Kleber Mendonça Filho ganhou o prêmio de melhor diretor no Festival de Cannes pelo filme O Agente Secreto. No dia 25, ele postou fotos dos bastidores, incluindo uma com o cineasta iraniano Jafar Panahi, que também foi premiado. Kleber elogiou Panahi e lembrou que o entrevistou em seu primeiro documentário, O Crítico. Além disso, Wagner Moura, protagonista do filme, recebeu o prêmio de melhor interpretação masculina, mesmo não podendo estar presente por estar filmando em Londres. Moura agradeceu em um vídeo. Kleber também se despediu de Cannes em um vídeo, dirigindo por uma estrada com vista para o mar, e agradeceu pela experiência. O júri fez uma exceção ao premiar O Agente Secreto com dois prêmios, e Kleber homenageou sua esposa, Emilie Lesclaux, produtora do filme. O cinema brasileiro continua a ser celebrado em Cannes, com especialistas destacando um bom momento para o país.
O cineasta brasileiro Kleber Mendonça Filho celebrou sua vitória como melhor diretor no Festival de Cannes, onde seu filme O Agente Secreto foi reconhecido. Neste domingo, 25, ele compartilhou imagens dos bastidores do festival, incluindo uma foto ao lado do iraniano Jafar Panahi, que também foi premiado.
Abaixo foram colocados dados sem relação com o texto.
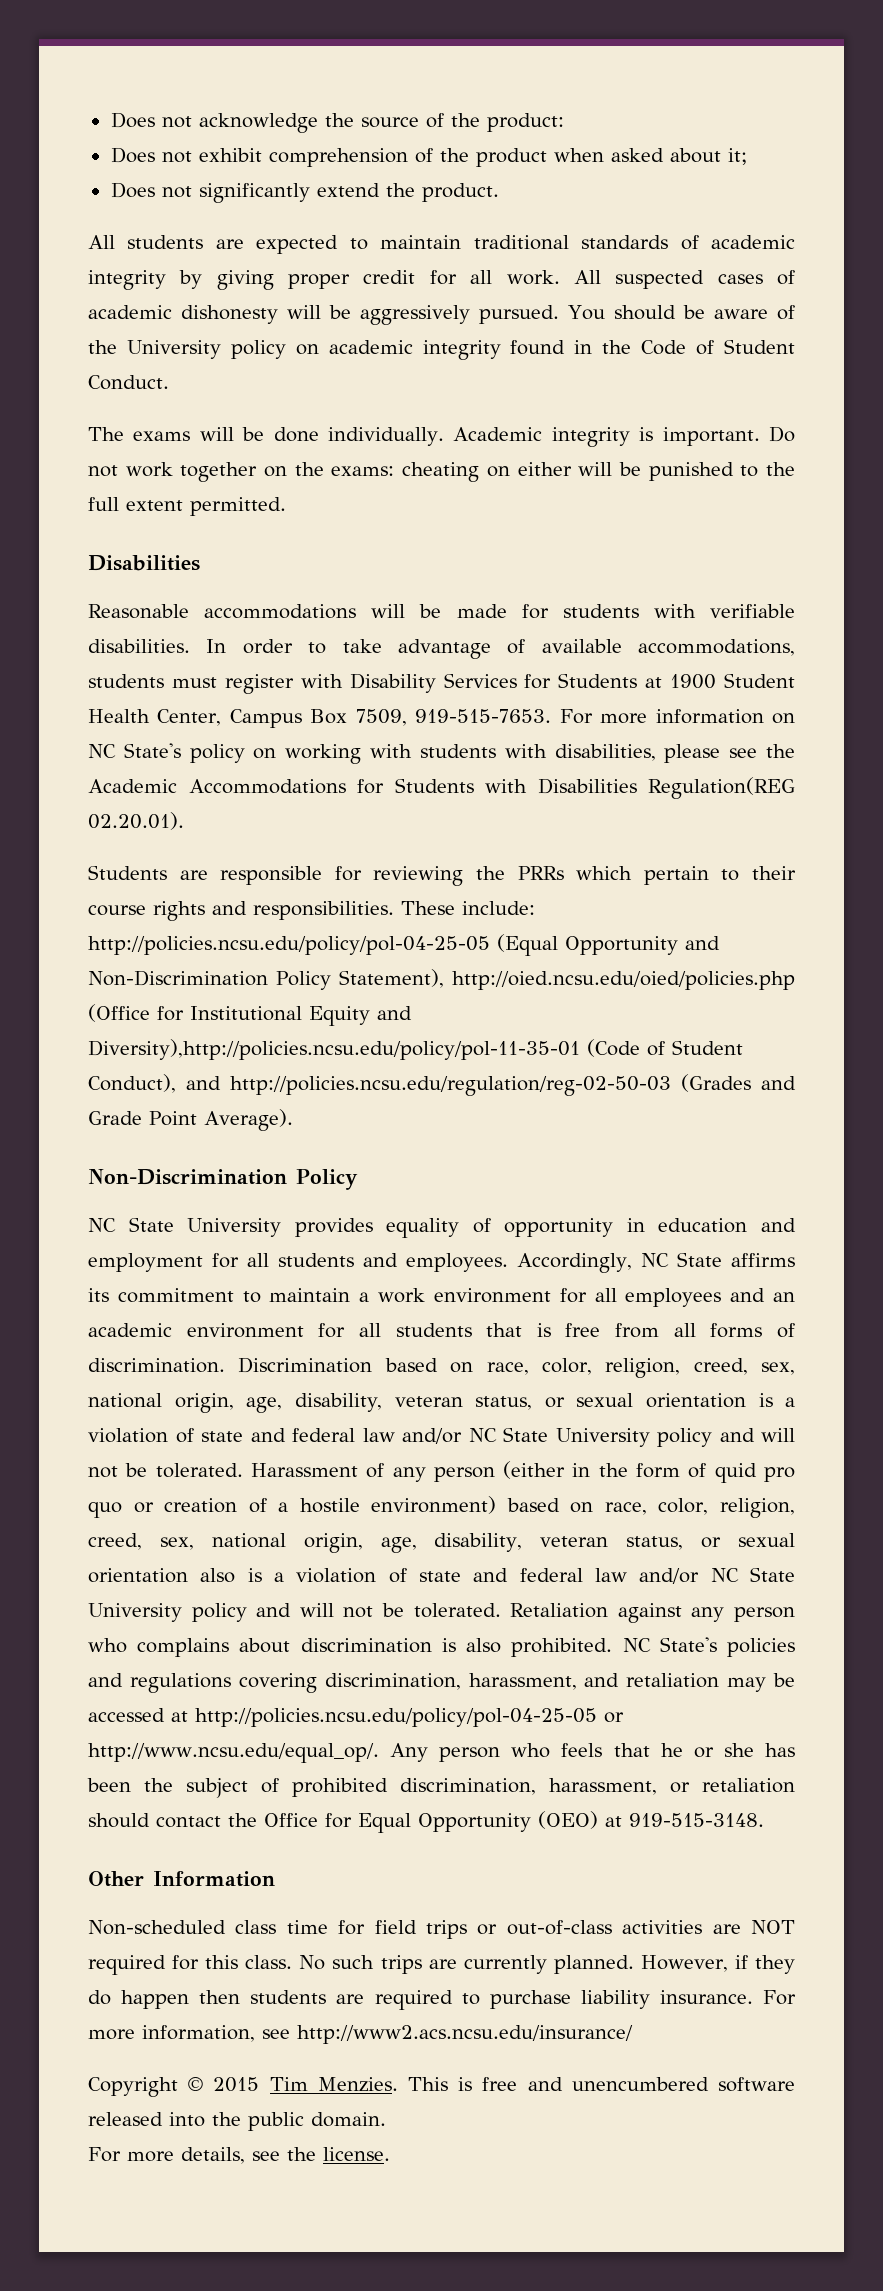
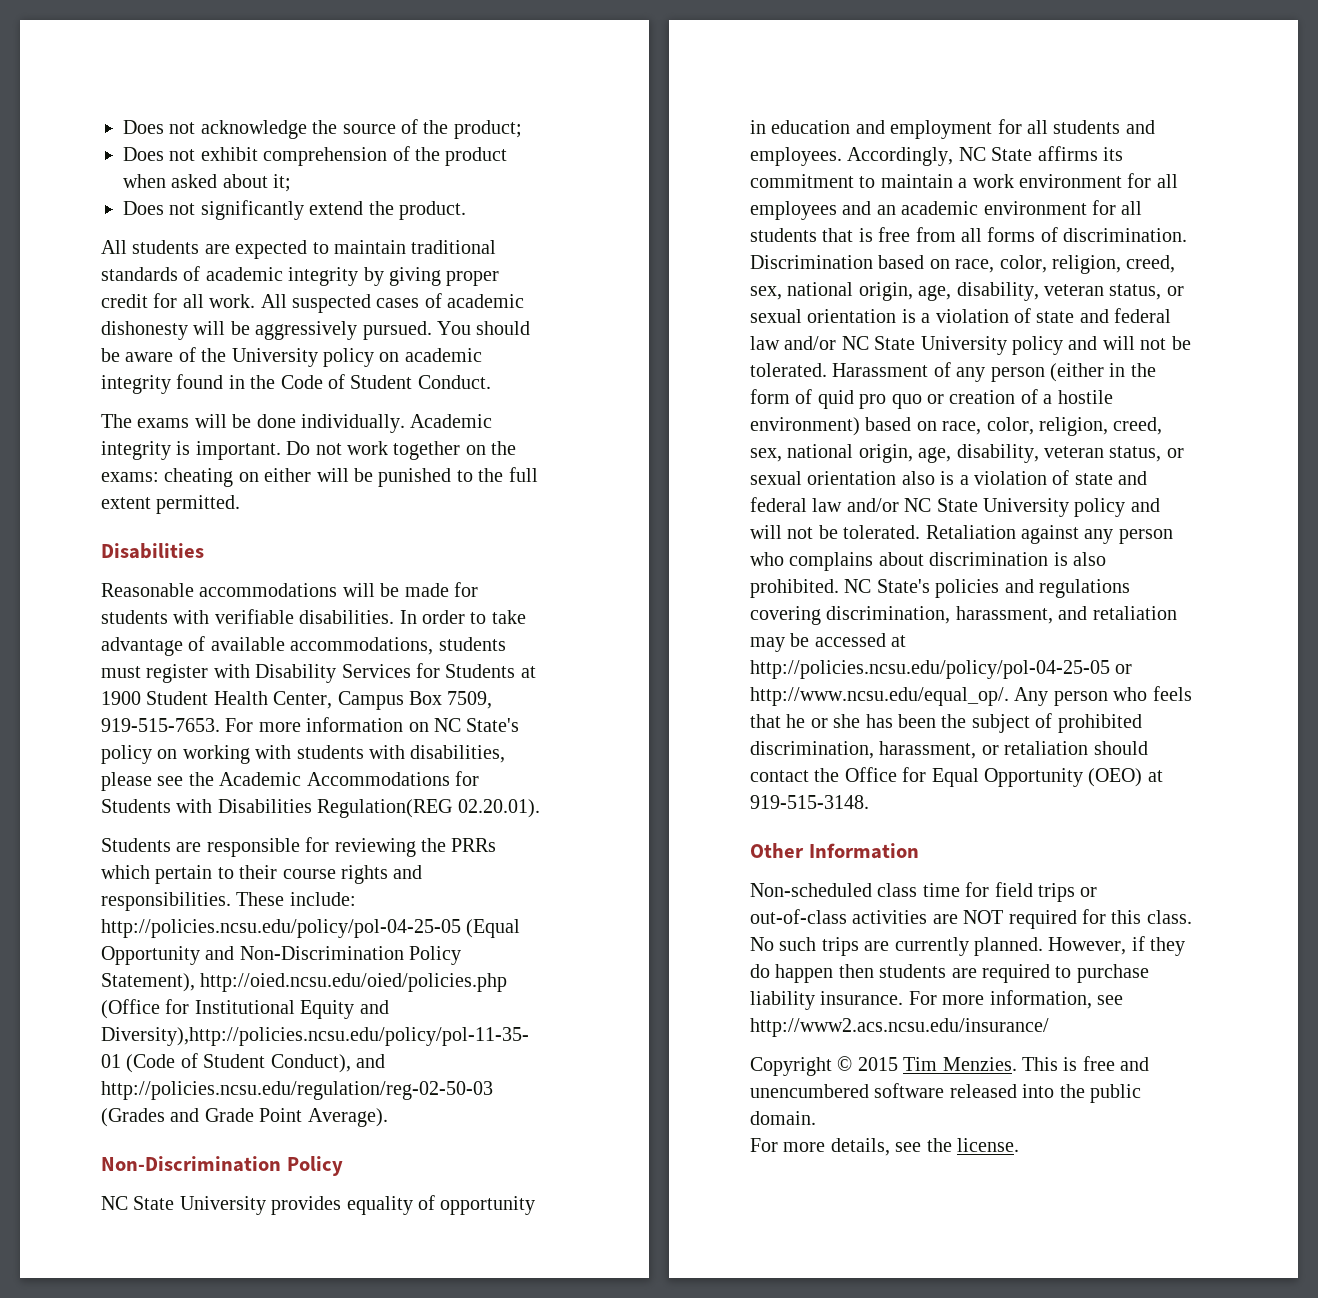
[486,113,564,132] product: -> [453,120,522,139] product;

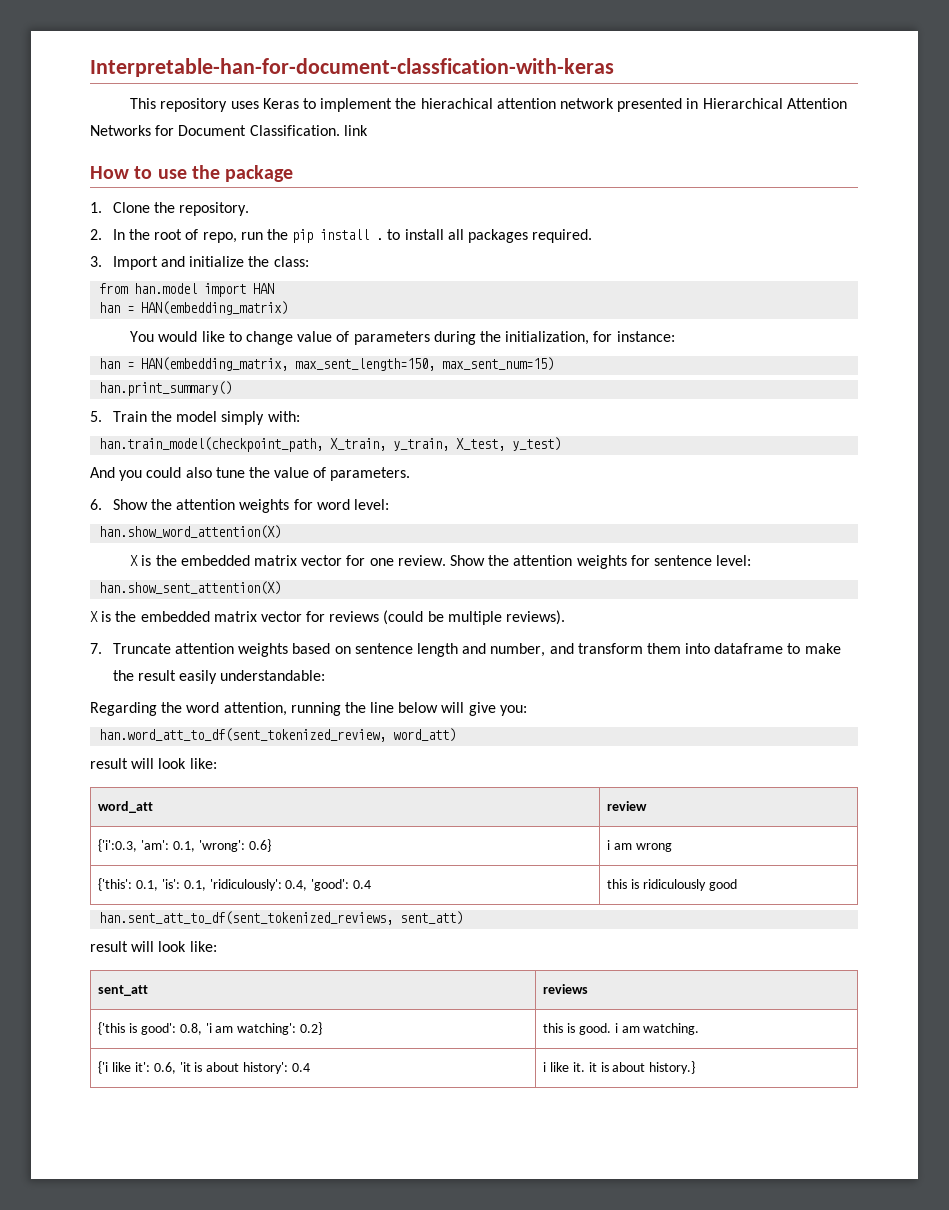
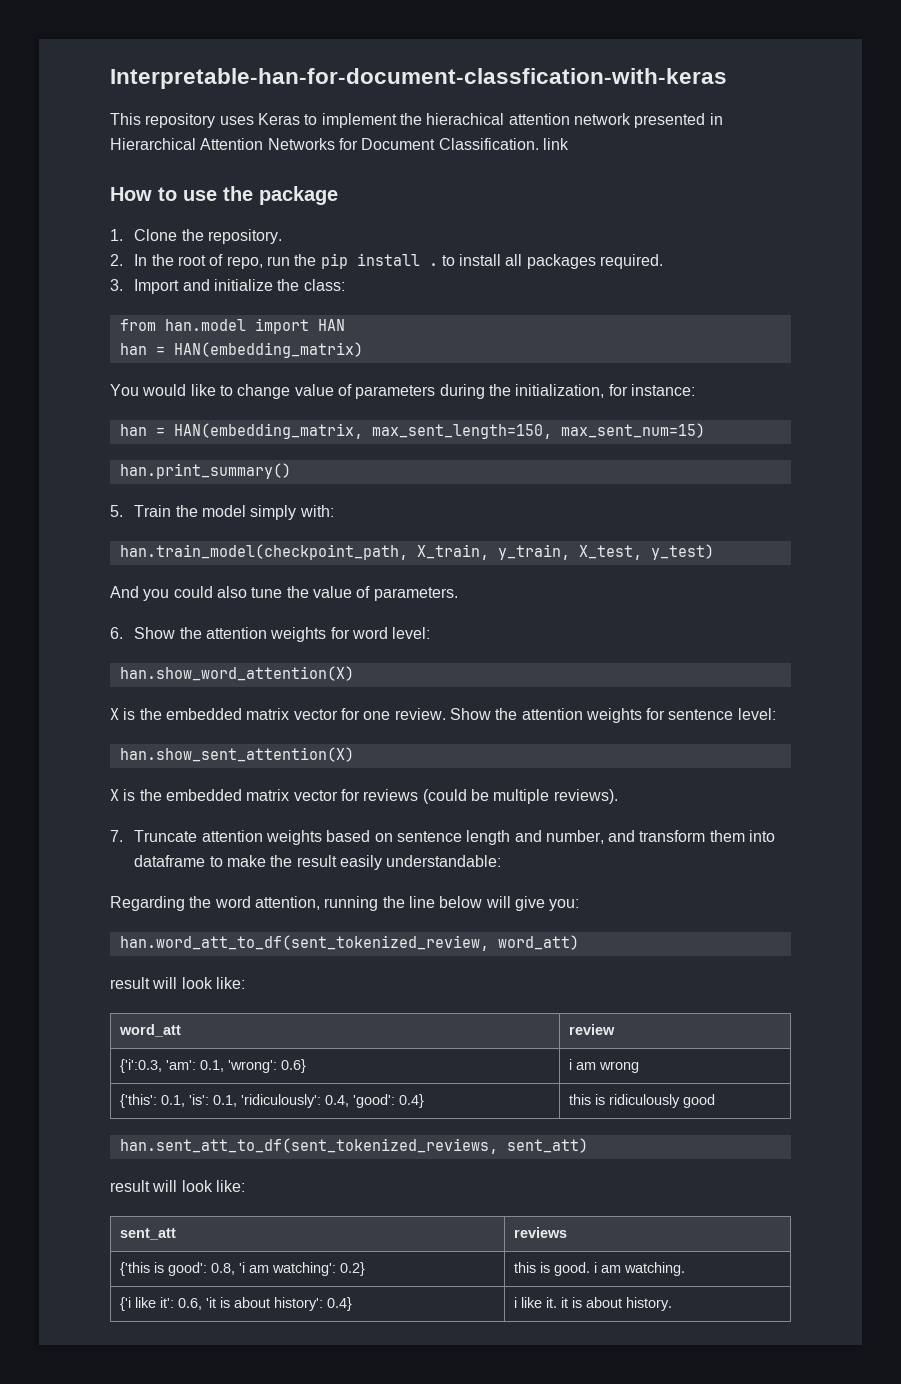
[352,880,371,889] 0.4 -> [399,1094,425,1108] 0.4}
[291,1063,310,1072] 0.4 -> [327,1297,353,1311] 0.4}
[649,1061,696,1074] history.} -> [626,1297,673,1311] history.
Kleber descreveu Panahi como “um grande cineasta”, relembrando que ele foi entrevistado em seu primeiro longa, o documentário O Crítico, de 2008.
Além da premiação de direção, Kleber também recebeu o prêmio de melhor interpretação masculina em nome de Wagner Moura, protagonista de O Agente Secreto. Moura não pôde comparecer à cerimônia, pois estava filmando em Londres, mas se manifestou por vídeo, agradecendo a todos.
Despedida de Cannes
Kleber publicou um vídeo se despedindo da Côte D’Azur, onde fica Cannes. Na gravação, ele dirige por uma estrada com vista para o mar, enquanto a trilha sonora é do filme Ladrão de Casaca. “Tchau Cannes! Tu é doida. Obrigado!”, escreveu o cineasta em suas redes sociais.
O júri do festival fez uma exceção ao premiar O Agente Secreto com dois prêmios, quebrando uma regra tradicional. Kleber também prestou homenagem à sua esposa, Emilie Lesclaux, produtora do filme, chamando-a de “namorada”. A presença do cinema brasileiro em Cannes continua a ser celebrada, com especialistas afirmando que o país está em uma “ótima onda”.